So now the question: given what I've described above, at what point would I consider employing an RTOS for my project? Currently I'm thinking of these possible trigger points as reasons to use an RTOS:
Code complexity? The code base architecture/organization is still small enough that I can keep all the details in my head.
Multitasking/Threading? Time-slicing the module execution via interrupts suffices for now for multitasking.
Testing? Currently we don't do much formal testing or verification past the HW smoke test (something I hope to rectify in the near future).
Communication? We currently use a custom packet format and a protocol that pretty much only does START, STOP, SEND DATA commands with data being a binary blob.
Project scope? There is a possibility in the near future that we'll be getting a project to integrate our device into a larger system with the goal of taking that system to mass production. Currently all our projects have been experimental prototypes with quick turn-around of about a month, producing one or two units at a time.
What other points do you think I should consider? In your experience what convinced (or forced) you to consider using an RTOS vs just running your code on the base runtime? Pointers to additional resources about designing/programming for an RTOS is also much appreciated.
There are many many reasons you might want to use an RTOS. They are varied & the degree to which they apply to your situation is hard to say. (Note: I tend to think this way: RTOS implies hard real time which implies preemptive kernel...)

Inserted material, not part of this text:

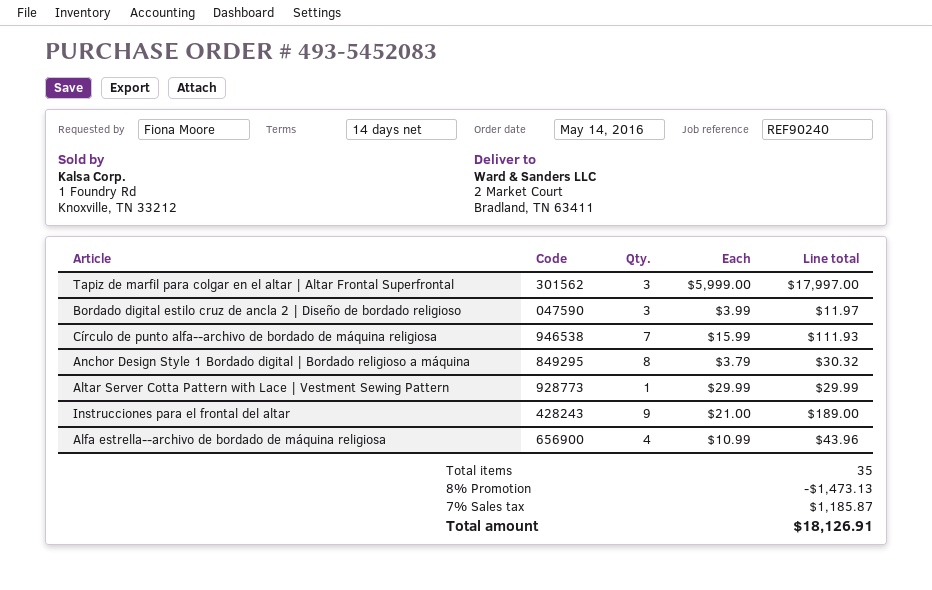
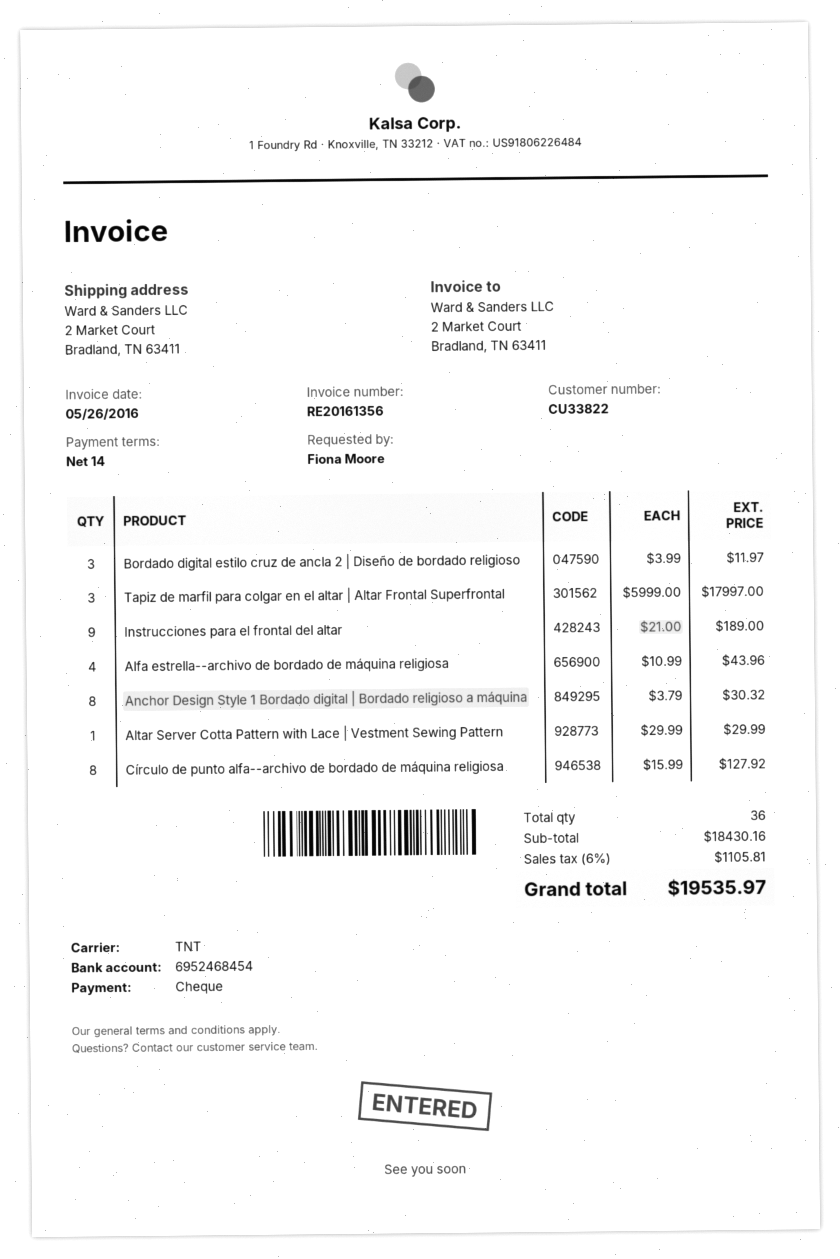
Círculo de punto alfa--archivo de bordado de máquina religiosa: 7 x 15.99 = 111.93 -> 8 x 15.99 = 127.92
total quantity: 35 -> 36
discount: 8% = 1473.13 -> none
tax: 7% = 1185.87 -> 6% = 1105.81
total: 18126.91 -> 19535.97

Rate Monotonic Analysis (RMA) - if you want to use Rate Monotonic Analysis to ensure your timing deadlines will be met, you must use a pre-emptive scheduler
Meet real-time deadlines - even without using RMA, with a priority-based pre-emptive RTOS, your scheduler can help ensure deadlines are met. Paradoxically, an RTOS will typically increase interrupt latency due to critical sections in the kernel where interrupts are usually masked
Manage complexity -- definitely, an RTOS (or most OS flavors) can help with this. By allowing the project to be decomposed into independent threads or processes, and using OS services such as message queues, mutexes, semaphores, event flags, etc. to communicate & synchronize, your project (in my experience & opinion) becomes more manageable. I tend to work on larger projects, where most people understand the concept of protecting shared resources, so a lot of the rookie mistakes don't happen. But beware, once you go to a multi-threaded approach, things can become more complex until you wrap your head around the issues.
Use of 3rd-party packages - many RTOSs offer other software components, such as protocol stacks, file systems, device drivers, GUI packages, bootloaders, and other middleware that help you build an application faster by becoming almost more of an "integrator" than a DIY shop.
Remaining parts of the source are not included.